Ich lerne Najd im Herbst 2019 bei Hilo Fuchs kennen. Die Künstlerin hatte zum Offenen Atelier eingeladen und mir geschrieben, dass auch Najd da sein werde, ich könne mit ihr über ihren Spurwechsel sprechen. Hilo hatte Najd „entdeckt“, inzwischen war ihre Geschichte durch mehrere Medien gegangen, ich wollte sie aber ganz genau und aus erster Hand erfahren.

Ich darf eine junge Frau kennenlernen, deren Schicksal mich sehr bewegt, eins sicher von vielen Flüchtlingserfahrungen, dennoch berührt mich die Lebensfreude, die Heiterkeit, die Zufriedenheit, all das, was die die junge Syrerin ausstrahlt. Hilo Fuchs macht es möglich, dass wir ungestört miteinander reden können.

Als sie 18 Jahre alt war, starb der Vater. Danach machte sie das Abitur. „Bei uns arbeiten die Frauen nicht, aber ich wollte etwas anderes als nur zuhause sein“, sagt sie, „as much as I can“, fügt sie hinzu. Und studierte englische Literaturwissenschaft in Aleppo. Da sie sich ihr Studium selbst verdienen musste und nebenbei in der Verwaltung der Universität arbeitete, habe es etwas länger gedauert, erklärt sie fast entschuldigend.

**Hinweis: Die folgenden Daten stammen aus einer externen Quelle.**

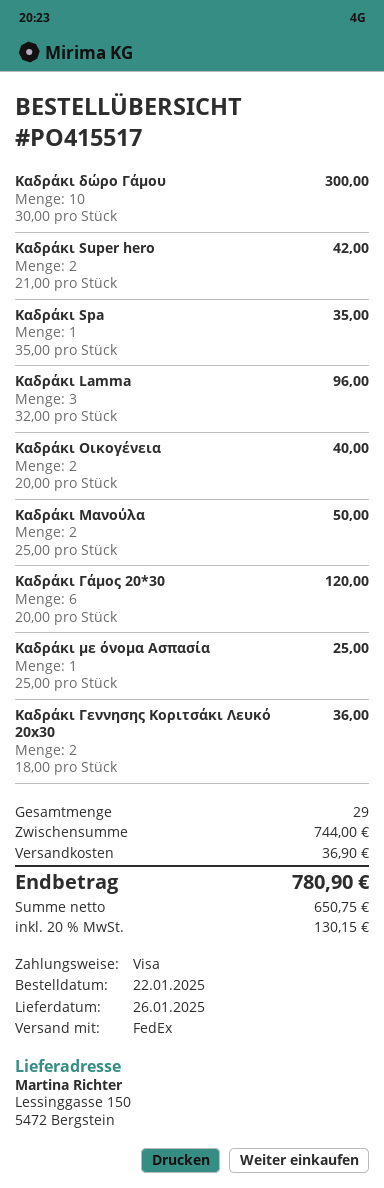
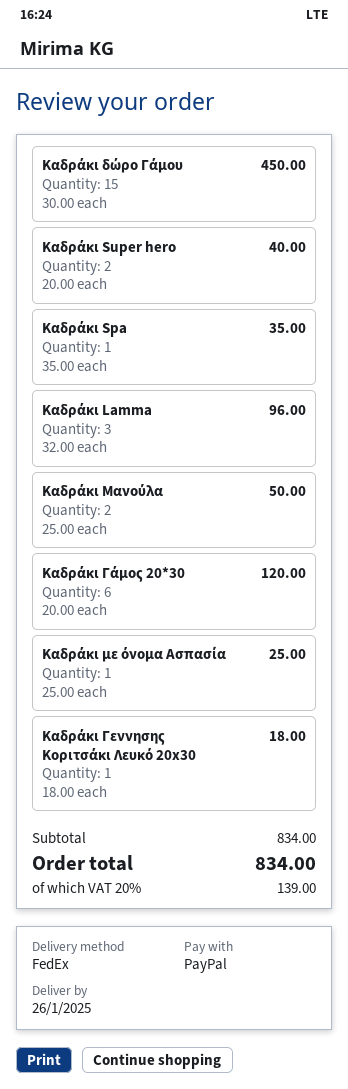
payment method: Visa -> PayPal
Καδράκι δώρο Γάμου: 10 x 30.00 = 300.00 -> 15 x 30.00 = 450.00
Καδράκι Super hero: 2 x 21.00 = 42.00 -> 2 x 20.00 = 40.00
Καδράκι Οικογένεια: 2 x 20.00 = 40.00 -> none
Καδράκι Γεννησης Κοριτσάκι Λευκό 20x30: 2 x 18.00 = 36.00 -> 1 x 18.00 = 18.00
subtotal: 744.00 -> 834.00
shipping: 36.90 -> none
tax: 20% = 130.15 -> 20% = 139.00
total: 780.90 -> 834.00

Mit 21 lernte sie ihren späteren Mann kennen, den sie mit 24 Jahren heiratete. „Nach den Regeln unserer Gesellschaft mussten wir heiraten“, sagt sie. Ihr Frauenarzt hatte ihr prognostiziert, dass sie keine Kinder bekommen kann, also setzte sie die Pille ab und wurde prompt mit 26 Jahren schwanger. Nach der Geburt der Tochter Nai unterbrach Najd für ein Jahr das Studium und blieb zuhause. Danach nahm sie es wieder auf und erzählt lächelnd: „Nai hat mit mir gelernt.“ Nach Abschluss des Studiums kam Sohn Ali zur Welt. „Das Jahr 2007 war ein Glücksjahr für mich, Ali wurde geboren, ich habe das Studium beendet und eine Wohnung gekauft.“


Ihr Mann ist Architekt und nahm einen Job in den Golfstaaten an. „Er wollte uns nachholen, hat das aber nicht getan und in den zwei Jahren der Trennung haben wir uns auseinandergelebt“, erzählt Najd, die mit den beiden Kindern in Aleppo zurückblieb. Die Ehe wurde 2010 geschieden. Die Kinder hätten unter der Scheidung gelitten und zusätzlich begann 2011 der Bürgerkrieg. „Es wurde gefährlich in Aleppo, überall Bomben“, erzählt Najd und so habe sie entschieden, dass die Kinder in den Sommerferien zu den Großeltern nach Latakia, der syrischen Hafenstadt am Mittelmeer ziehen. Dafür aber musste sie ihren geschiedenen Mann wieder heiraten.
Inzwischen war ihr Entschluss gereift, Syrien zu verlassen. Krieg, Terror, sie sah keine Zukunft für sich und die Kinder. Da sie ihrem Mann nicht mehr vertrauen konnte, wollte sie es allein wagen und die Kinder nachholen. Von Freunden erfuhr sie, dass das möglich ist. Najd plante ihre Flucht akribisch genau. „Das Schwierigste war, aus Aleppo herauszukommen“, sagt sie. Ausgangssperren, Kontrollen durch Regierungstruppen. Zunächst holte sie ihre zwei Kinder nach Aleppo, um sich von ihnen zu verabschieden. Ihre Tochter gab ihr als Andenken einen Schal mit, der sie ihre ganze Flucht lang begleitete.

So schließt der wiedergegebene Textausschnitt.